Why this? Why now?

I have given a great deal of thought to whether or not a blog is right for me. I have been on an amazing journey - some of it very sad, some of it profoundly joyful. Transformation is possible - I know because it is happening with me.

I can't say for sure when it all started, other than it started happening with tremendous regularity upon my 40th birthday. This may be a rather normal occurence - you reach a certain age and start wondering if this is all there is in life. Am I doing what I'm meant to be doing? Are my beliefs real - what are my beliefs exactly?

Here's a smattering of the journey -

I got a divorce and began to discover and explore life from a much different perspective.

I began thinking about my health and researching and reaching out to learn things like: what I should be doing to avoid heart disease. The book, The China Study, changed my life. I am now a vegetarian. This also led me to quit smoking....and finally to stop drinking, too (I don't care what the studies say - just eat the grapes instead).

I have embarked upon an incredible spiritual journey - from a comparative religions class, to studying Ayurvedic living (of which I'm now studying to become an instructor), to learning more about Buddhism, and, as documented here in my blog, an active study of A Course In Miracles.

I am in a place in my life where I finally recognize very consciously that what I put in my mind and in my body is what comes out. As I am reminded most days when listening to Deepak Chopra's soul affirmations, "My body is the garden of my soul."

May I be of vessel of spirit, of loving-compassion.

Yes, I do think a blog is right for me.

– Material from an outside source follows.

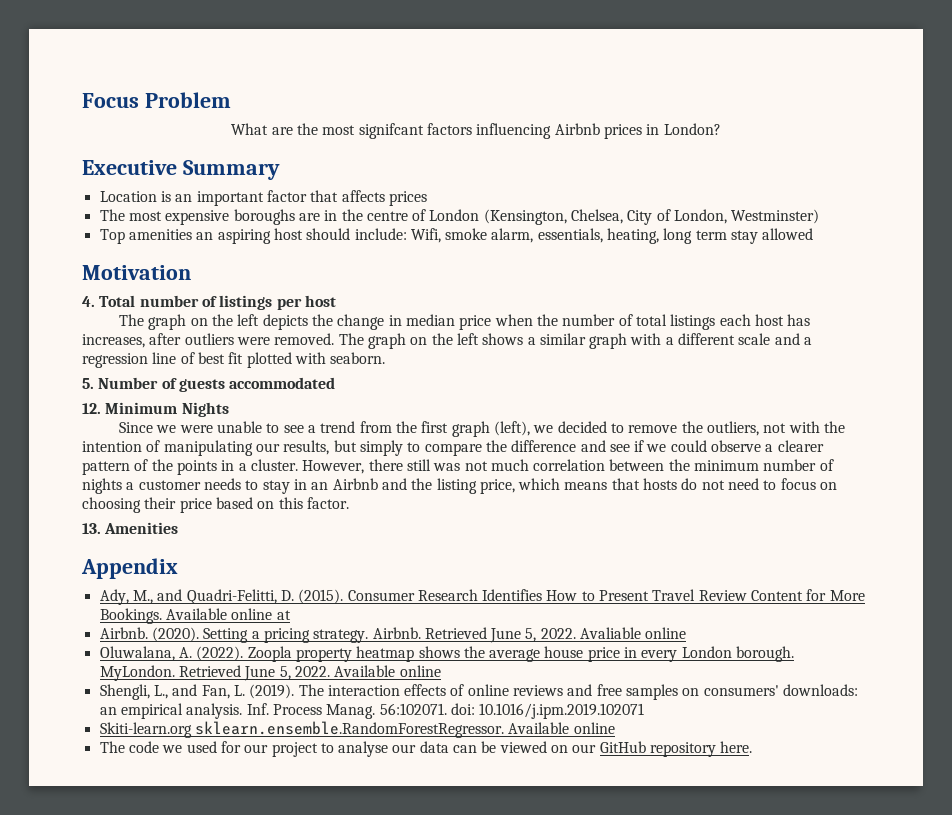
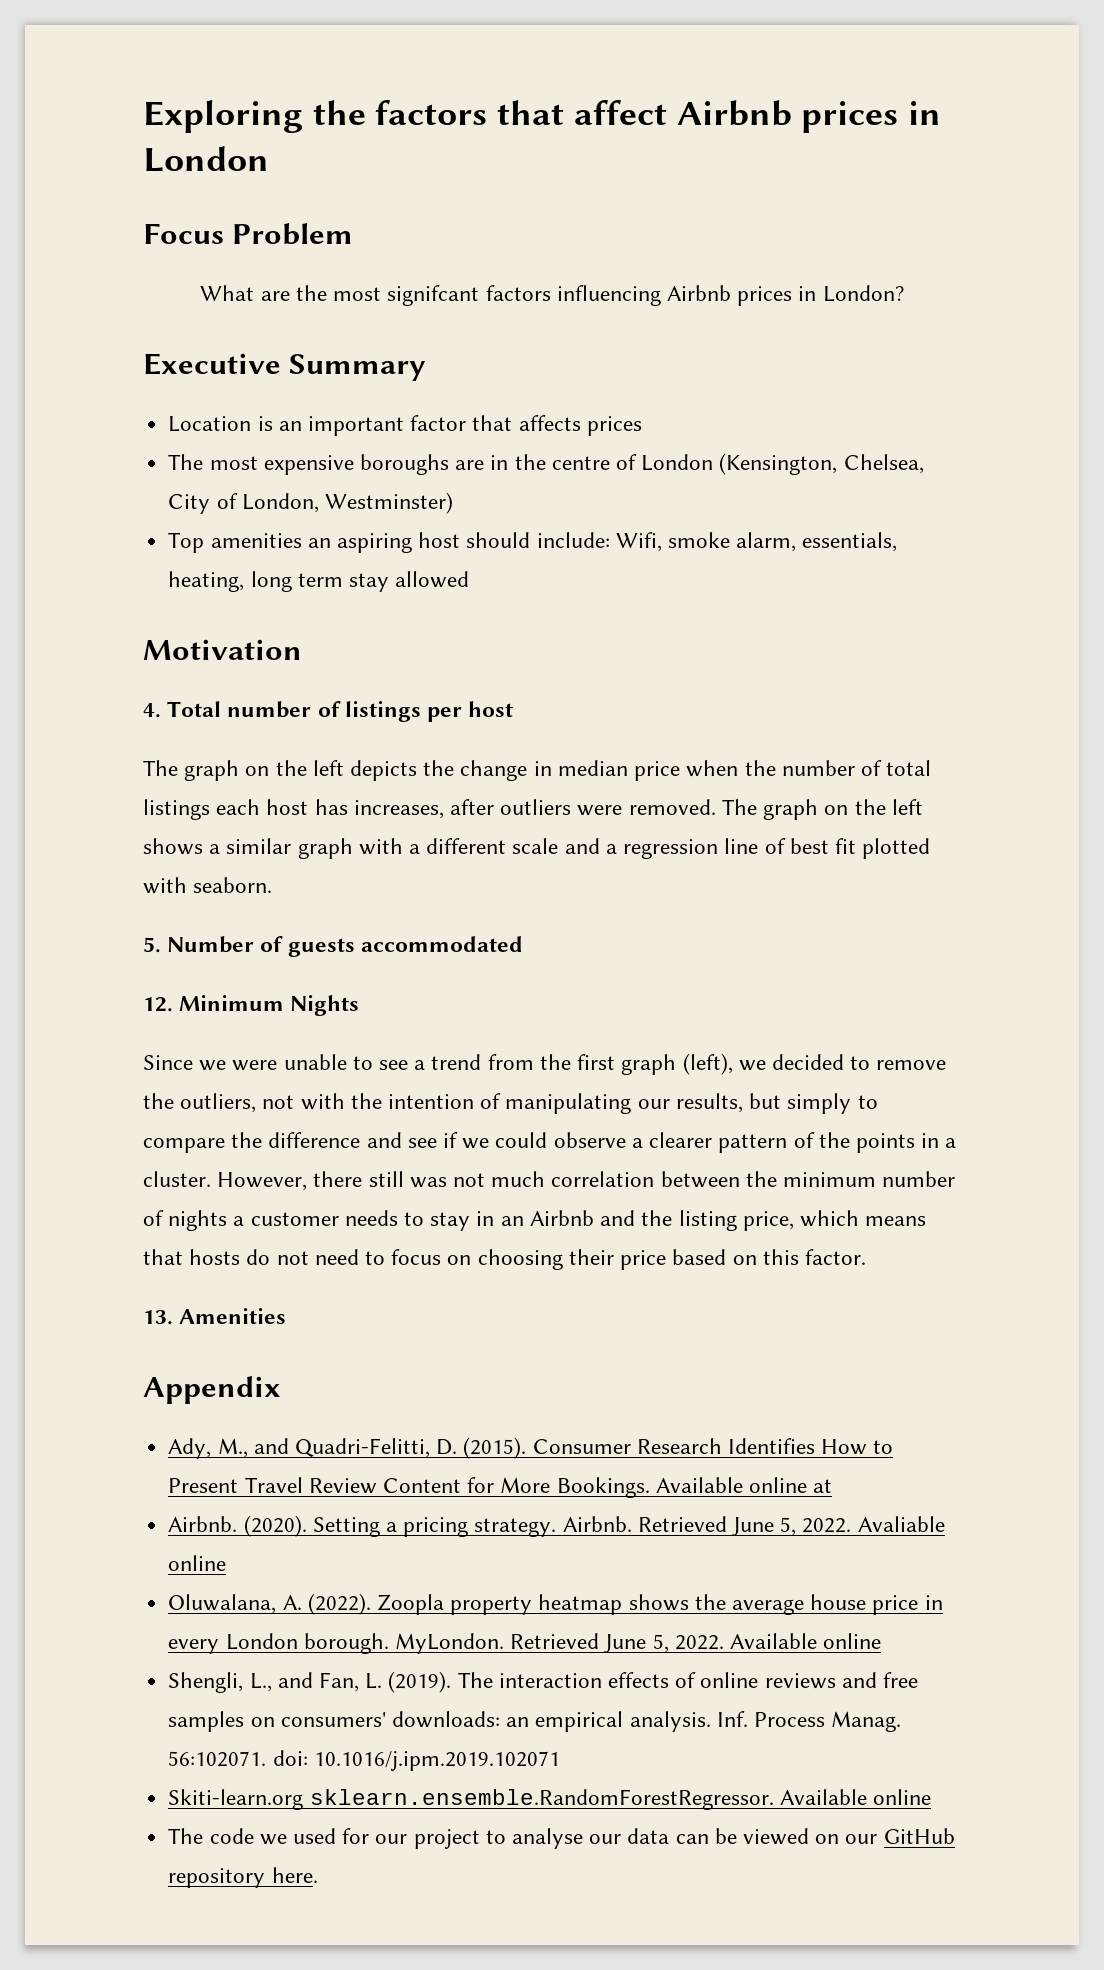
(82, 100) none -> [143,100,942,133] [143,146,269,172] Exploring the factors that affect Airbnb prices in London //

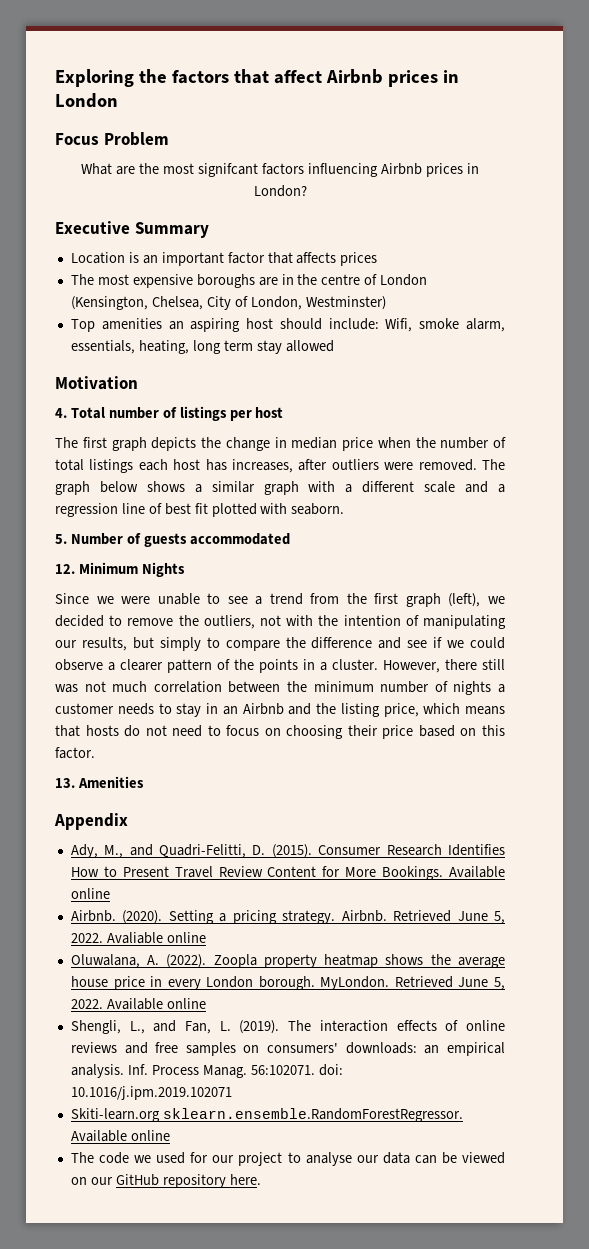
[184,760,344,781] graph on the left -> [82,437,147,451] first graph
[824,799,923,815] on the left -> [99,481,138,493] below
[813,1479,833,1493] at -> (110, 893) none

Thank you for joining me.
Namaste,

mac

Thursday, June 9, 2011

Day 160 - Lesson 159

I give the miracles I have received.

Parts of this lesson seem very natural and even easy - other parts seem more difficult and, in some cases, nearly impossible.  Maybe, however, those are the parts I make too complicated.

This section in particular has been on my mind the most today:

You understand that you are healed when you give healing.  You accept forgiveness as accomplished in yourself when you forgive.  You recognize your brother as yourself, and thus do you perceive that you are whole.  There is no miracle you cannot give, for all are given you.  Receive them now by opening the storehouse of your mind where they are laid, and giving them away.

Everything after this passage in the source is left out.